No dia em que arranca a primeira fase da vacinação gratuita contra a gripe, que vai abranger utentes de lares, rede de cuidados continuados, profissionais do Serviço Nacional de Saúde e grávidas, o cardiologista Carlos Rabaçal, da Sociedade Portuguesa de Cardiologia, sublinha que é essencial a vacinação de quem tem problemas do coração, assim como a manutenção durante inverno das medidas de proteção, como a máscara (em aglomerados), a distância e a desinfeção das mãos.
“Hoje, face à situação que ainda estamos a viver da pandemia de covid, percebemos que os vírus podem ter uma influência dramática na função de vários órgãos e de vários sistemas do corpo humano, em particular do coração”, considerou o especialista, sublinhando: “É incrível como antigamente se via pessoas aglomeradas nos bancos das urgências dos hospitais, com tosse, e ninguém usava máscara”.
Em declarações à Lusa a propósito do Dia Mundial do Coração, que se assinala no dia 29, o cardiologista lembra que o efeito conhecido da Covid-19, tanto no coração como nos pulmões, é, em parte, “resultado de um processo inflamatório que o próprio vírus espoleta a partir da resposta do hospedeiro”, uma situação que “também acontece na gripe”.
“As pessoas que têm maior risco, particularmente aquelas que já têm uma qualquer doença, que já tiveram um enfarte do miocárdio, que sofrem de angina de peito ou que têm insuficiência cardíaca, são aqueles que passam pior por qualquer infeção, seja ela viral ou bacteriana”, sublinha o especialista.
Carlos Rabaçal acrescenta que “uma situação cardiovascular traduz um aumento do risco para qualquer doença” e que “todos os organismos internacionais recomendam que as pessoas que tenham um qualquer tipo de doença cardiovascular devem vacinar-se contra a gripe para não correrem mais riscos de terem problemas sérios”.
Apesar de ser uma área “algo controversa”, o cardiologista defende que “mesmo as pessoas que não têm doenças, com a gripe têm um maior risco de vir a desenvolver um problema cardíaco”.
“Há vários estudos dos últimos anos que mostram de uma forma clara (…) que, por exemplo, nos primeiros três dias após a contração de uma infeção gripal pela influenza, o risco de enfarte do miocárdio é cerca de seis a 10 vezes maior e o risco de acidente vascular cerebral também é cerca de 12 vezes maior do que fora destas épocas”, explicou o especialista, sublinhando: “Há efetivamente uma relação entre as infeções por influenza, seja A ou B, e o aparecimento de doenças cardiovasculares em pessoas aparentemente saudáveis”.

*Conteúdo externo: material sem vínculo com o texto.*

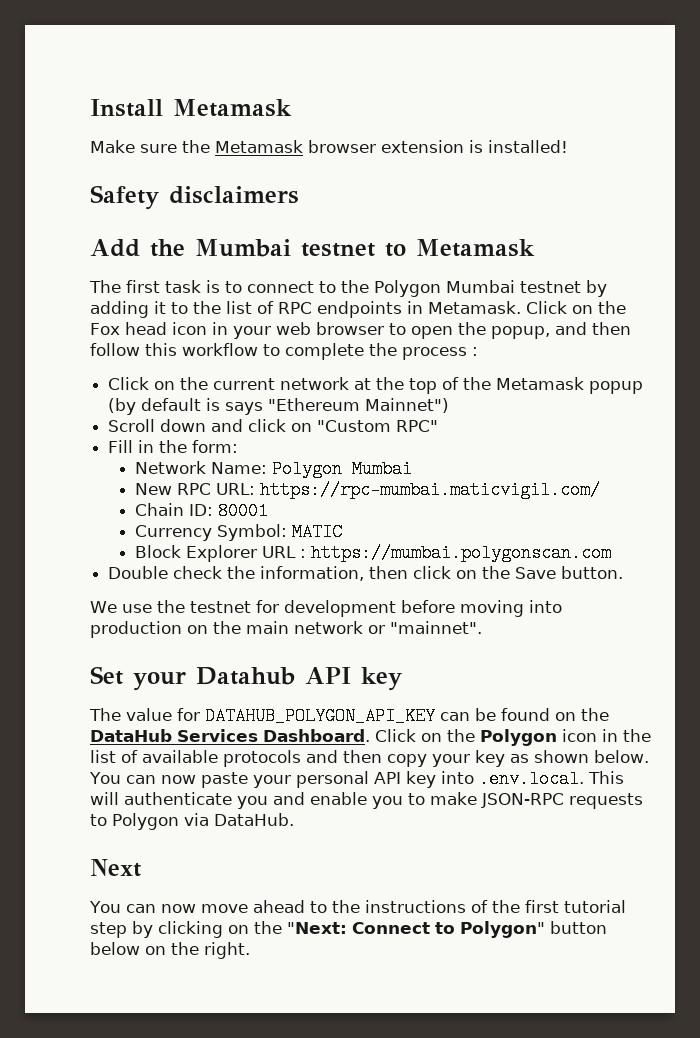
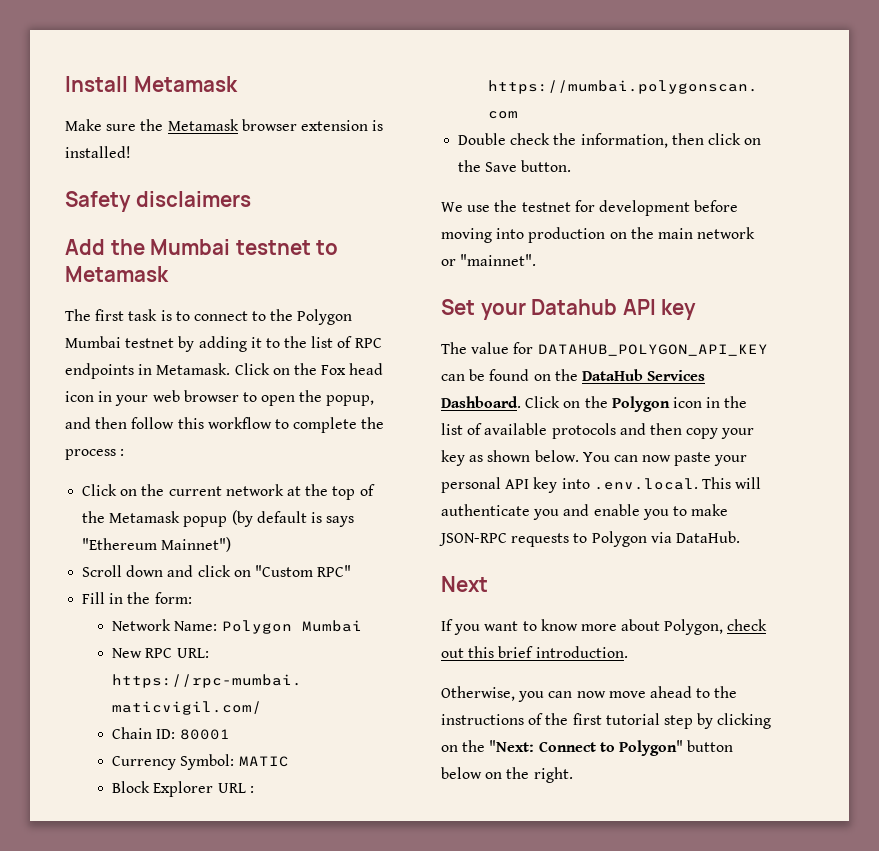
[89,901,121,913] You -> [441,619,768,635] [441,646,628,658] [441,686,545,702] If you want to know more about Polygon, check out this brief introduction. // Otherwise, you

Este risco – concluiu – “é superior em quem já tem um fundo [problema], seja ele cardiovascular, seja ele respiratório, ou até metabólico”.
“Nós sabemos que estas coisas todas têm custos, mas, por exemplo, a vacina contra a gripe está indicada em vários locais do mundo para indivíduos que não têm qualquer tipo de substrato de doença”, acrescentou.
Aponta ainda um estudo feito em Portugal, que pretendeu avaliar o impacto não só nas pessoas, mas também nos recursos, particularmente nos custos dos internamentos, e que mostrou que nas estações gripais entre 2009 e 2018 houve “muitos internamentos de gente abaixo dos 65 anos, dos 50 e até dos 40”.
“Hoje não temos dúvida de que a melhor forma de prevenir as complicações da gripe é a vacinação. Assim como a melhor forma de prevenir as complicações da pneumonia é a vacinação”, defendeu.
Carlos Rabaçal sublinha que durante a estação gripal, que é definida entre outubro e maio, “há uma coincidência nos picos de influenza e de internamento por enfarte do miocárdio”.
“Nesta época, habitualmente a taxa de internamentos por enfarte é cerca de 20% superior ao que é fora desta época”, insiste, lembrando também a importância de na época gripal se manter algumas das medidas de proteção impostas pela pandemia.
“Faz sentido apelarmos às pessoas, particularmente as que têm doenças crónicas, para não correrem riscos e se vacinarem contra a gripe e também contra a pneumonia, se não o fizeram. Assim como que se continue a ter os cuidados elementares de distanciamento e uso de máscaras, sobretudo em aglomerações, de forma a prevenir o aparecimento de outras epidemias”, concluiu.